I abandoned the project, not mentioning it at all in this blog. The tomato plants were just not growing in the bales. A few shallow rooted chard plants grew on top of the bales. In July, the heirloom tomato plants began to grow. And one winter squash plant began growing fast and blooming like crazy. By August, early blight hit all the tomato plants in the garden, and in the bales.

In September, the tomato plants and the lone delicata squash are producing. That is the bale garden at the top of this blog. Because the surviving plants have been struggling all year they are weak and more susceptible to disease. A couple of the tomato plants on the bales aren’t even producing at all. Bugs are eating up the few remaining bean plants on the bales, and the squash bugs are in need of some serious crowd control.

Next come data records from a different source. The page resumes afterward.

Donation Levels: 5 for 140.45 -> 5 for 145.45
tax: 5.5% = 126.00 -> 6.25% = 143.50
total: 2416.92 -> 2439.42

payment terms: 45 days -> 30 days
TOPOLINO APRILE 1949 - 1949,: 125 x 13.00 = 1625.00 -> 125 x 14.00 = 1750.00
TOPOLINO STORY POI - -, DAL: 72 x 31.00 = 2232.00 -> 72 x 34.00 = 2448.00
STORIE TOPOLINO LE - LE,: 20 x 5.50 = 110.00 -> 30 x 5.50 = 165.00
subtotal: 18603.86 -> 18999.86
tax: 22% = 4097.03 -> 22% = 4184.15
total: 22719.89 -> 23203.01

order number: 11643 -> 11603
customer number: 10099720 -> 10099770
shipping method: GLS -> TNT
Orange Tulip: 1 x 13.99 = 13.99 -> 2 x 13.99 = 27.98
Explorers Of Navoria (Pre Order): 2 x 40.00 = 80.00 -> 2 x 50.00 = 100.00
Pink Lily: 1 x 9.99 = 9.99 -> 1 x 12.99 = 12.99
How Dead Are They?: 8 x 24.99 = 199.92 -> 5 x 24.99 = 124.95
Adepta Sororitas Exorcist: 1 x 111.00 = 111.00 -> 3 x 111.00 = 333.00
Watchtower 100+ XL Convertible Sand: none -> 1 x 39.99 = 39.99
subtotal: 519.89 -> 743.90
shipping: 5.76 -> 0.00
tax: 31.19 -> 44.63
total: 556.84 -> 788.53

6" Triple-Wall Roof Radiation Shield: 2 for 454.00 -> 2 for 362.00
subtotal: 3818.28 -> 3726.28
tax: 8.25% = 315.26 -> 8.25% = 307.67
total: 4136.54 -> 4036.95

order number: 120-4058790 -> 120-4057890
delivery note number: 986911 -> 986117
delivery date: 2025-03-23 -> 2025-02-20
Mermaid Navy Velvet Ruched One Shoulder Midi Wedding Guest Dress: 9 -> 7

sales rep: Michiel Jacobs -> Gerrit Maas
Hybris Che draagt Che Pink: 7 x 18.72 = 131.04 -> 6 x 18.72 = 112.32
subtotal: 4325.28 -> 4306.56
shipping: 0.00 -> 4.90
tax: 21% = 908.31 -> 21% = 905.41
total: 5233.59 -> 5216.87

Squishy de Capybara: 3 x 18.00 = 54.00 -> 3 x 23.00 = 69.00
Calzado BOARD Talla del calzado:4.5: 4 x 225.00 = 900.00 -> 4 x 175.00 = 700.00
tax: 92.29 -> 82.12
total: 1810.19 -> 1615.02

Of the several marigolds that I planted surrounding the bales, only two of the marigolds lived. They are growing at about the same rate as the other marigolds around my other gardens. Nothing will slow down the growth of those hardy marigolds until frost.

Finally, I am now getting some good sized tomatoes from the bales. The success will be short lived because of the blight. The bales are slowly imploding, collapsing in on themselves.

The story of the bale garden ain’t pretty. Not all gardening projects go as planned. I’m not baling out. The project was enough of a success that I am going to learn from my mistakes and try again next year.

The short, frustrating story of gardening on bales ended by growing with some of my biggest tomatoes of the year.